Dangerous Lies Your Backtest TellsDangerous Lies Your Backtest Tells
We are easily hooked on the dopamine rush of seeing profitable equity curves during backtesting. The allure of parabolic returns is often so strong it is blinding to the inherent flaws that exist, to varying degrees, in every backtest.
Backtesting, while often seen as an essential step in designing and verifying trading strategies - is far from a foolproof method. Many traders place too much confidence in their backtested results, only to see their strategies fail when used in the live markets. The reality is that backtesting is riddled with limitations and biases that lead to a false sense of security in a strategy’s effectiveness. Let’s take a comprehensive look into the many flaws of backtesting, and explore the common pitfalls of using a simple back test as your only method of verifying a strategy's efficacy.
1. Choosing the Winning Team After the Game is Already Over
(Selection Bias)
When selecting which instruments for backtesting, it is common to choose assets you are already interested in or those that performed well in the past. This introduces selection bias, as the strategy is tested on assets that may have been outliers. While this may produce impressive backtest results, it creates an illusion of reliability that may not hold up when applied to other assets or future market conditions - a theme that will be common for most of the explored backtesting drawbacks.
Example:
Imagine backtesting a Long only strategy using only tech stocks that surged during a market boom. The strategy might look incredibly successful in the backtest, but when applied to other sectors or different market phases it will most likely fail to perform - because the selection was based on past winners rather than a broader, more balanced approach.

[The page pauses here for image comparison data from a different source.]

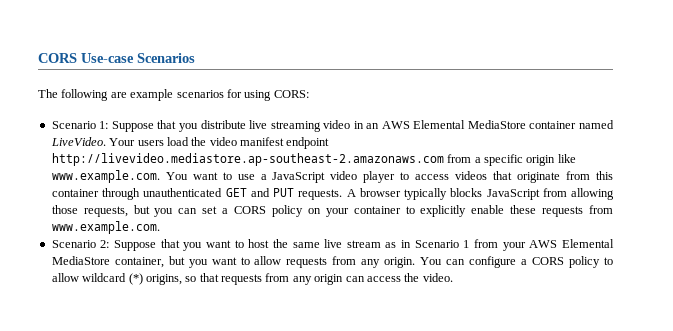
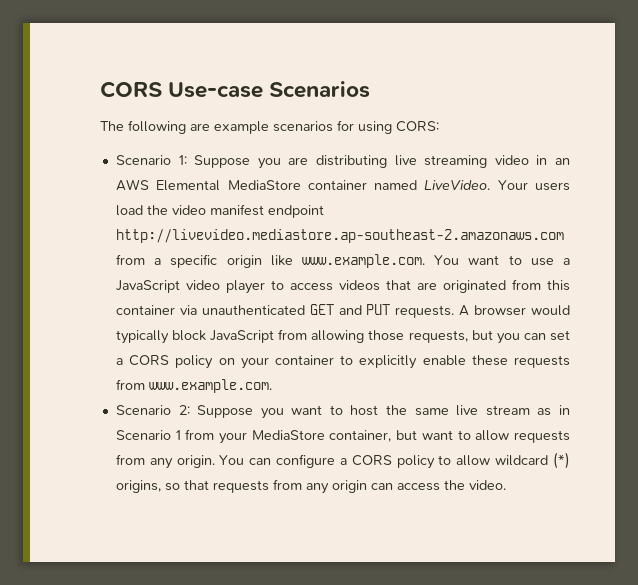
[157,120,246,132] that you distribute -> [257,155,387,169] you are distributing
[517,172,561,183] originate -> [416,280,506,293] are originated
[102,188,140,200] through -> [179,305,197,315] via
[404,188,483,200] typically blocks -> [531,305,570,316] [115,330,207,344] would typically block
[160,239,180,248] that -> (254, 411) none
[529,239,614,248] AWS Elemental -> (248, 438) none
[188,259,208,268] you -> (418, 435) none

2. You Only See the Ships that Make it to Shore
(Survivorship Bias)
Similar to the above, survivorship bias occurs when backtests only include assets that have survived of the test period - excluding those that were delisted, went bankrupt, or failed entirely. This creates a skewed dataset, inflating performance metrics beyond reasonable levels once again. By only focusing on assets that are still around, you overlook the fact that many others didn’t make it - and these failures could have significantly impacted the strategy’s results. By ignoring delisted companies, or rug-pulled crypto projects, you inherently induce a selection bias - as purely because your chosen instruments didn’t go to zero they must have performed better.
Example:
Suppose you backtest a low-cap cryptocurrency strategy. If your backtest spans for, say, five years the test can give the illusion of success - but what’s missing is the hundreds of tokens that were launched and failed during the same period. How can we possibly assume that we will be lucky enough to only pick tokens that survive the next five years?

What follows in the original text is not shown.